● **Supplied material**
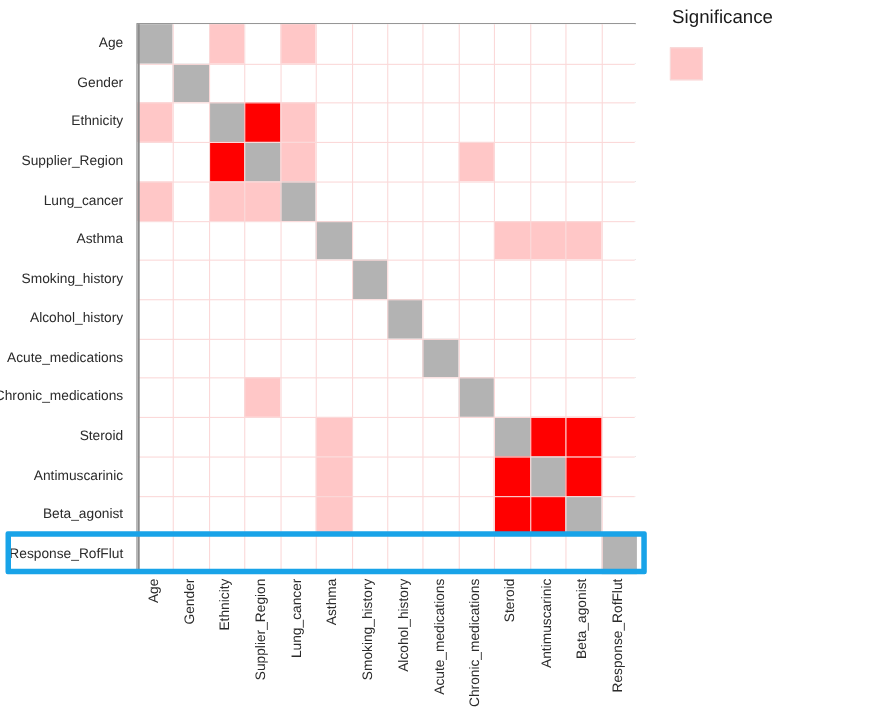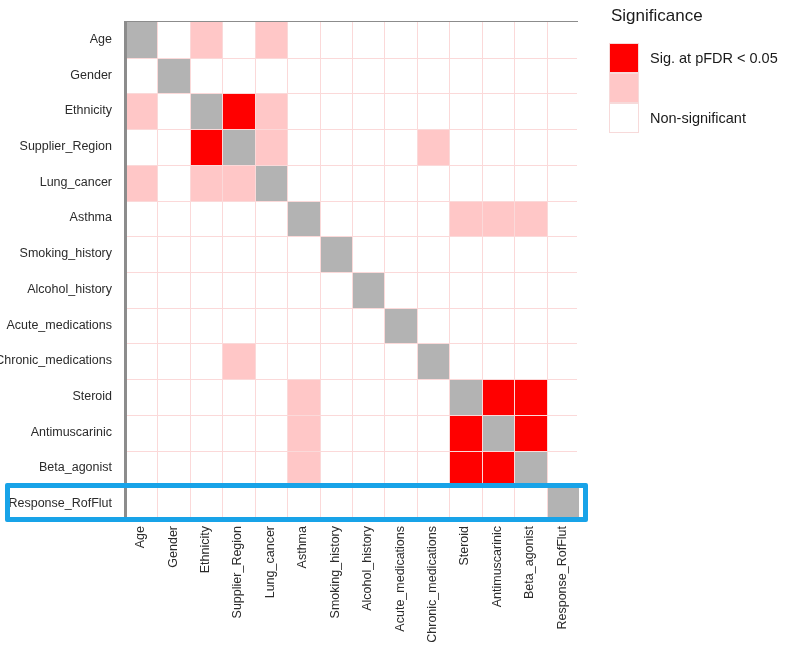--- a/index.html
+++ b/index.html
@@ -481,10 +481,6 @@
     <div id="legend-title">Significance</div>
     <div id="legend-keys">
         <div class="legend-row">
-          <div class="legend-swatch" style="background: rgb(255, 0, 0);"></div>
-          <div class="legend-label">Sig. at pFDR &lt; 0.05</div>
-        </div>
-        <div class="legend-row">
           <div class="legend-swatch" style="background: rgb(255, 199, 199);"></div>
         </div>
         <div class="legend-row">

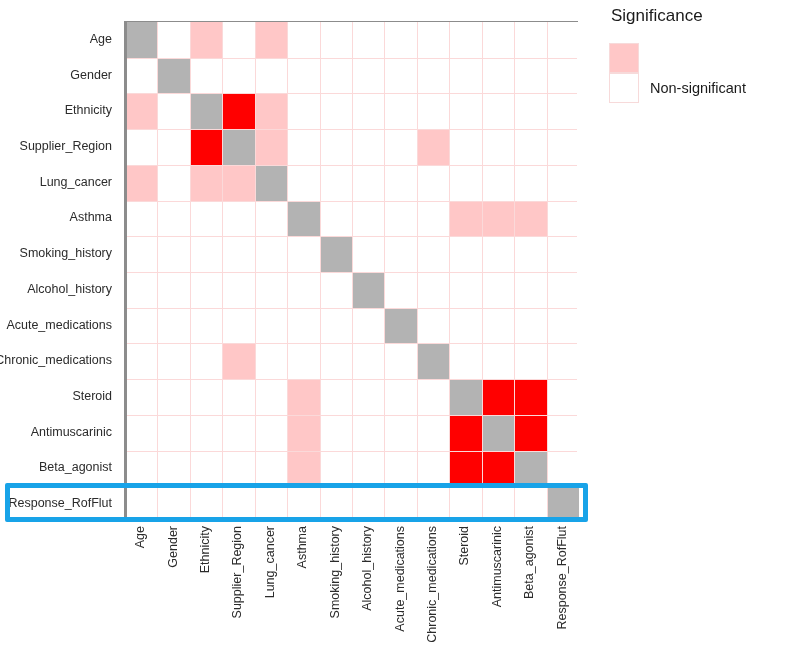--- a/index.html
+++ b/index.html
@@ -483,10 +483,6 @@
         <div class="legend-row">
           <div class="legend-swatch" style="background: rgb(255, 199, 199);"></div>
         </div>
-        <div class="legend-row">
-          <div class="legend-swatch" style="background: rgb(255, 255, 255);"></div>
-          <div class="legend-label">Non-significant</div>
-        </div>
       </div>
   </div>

● **Task directions**
Using the listing above, pull out all lines that hold the word "label".

● **Problem solution**
-          <div class="legend-label">Sig. at pFDR &lt; 0.05</div>
-          <div class="legend-label">Non-significant</div>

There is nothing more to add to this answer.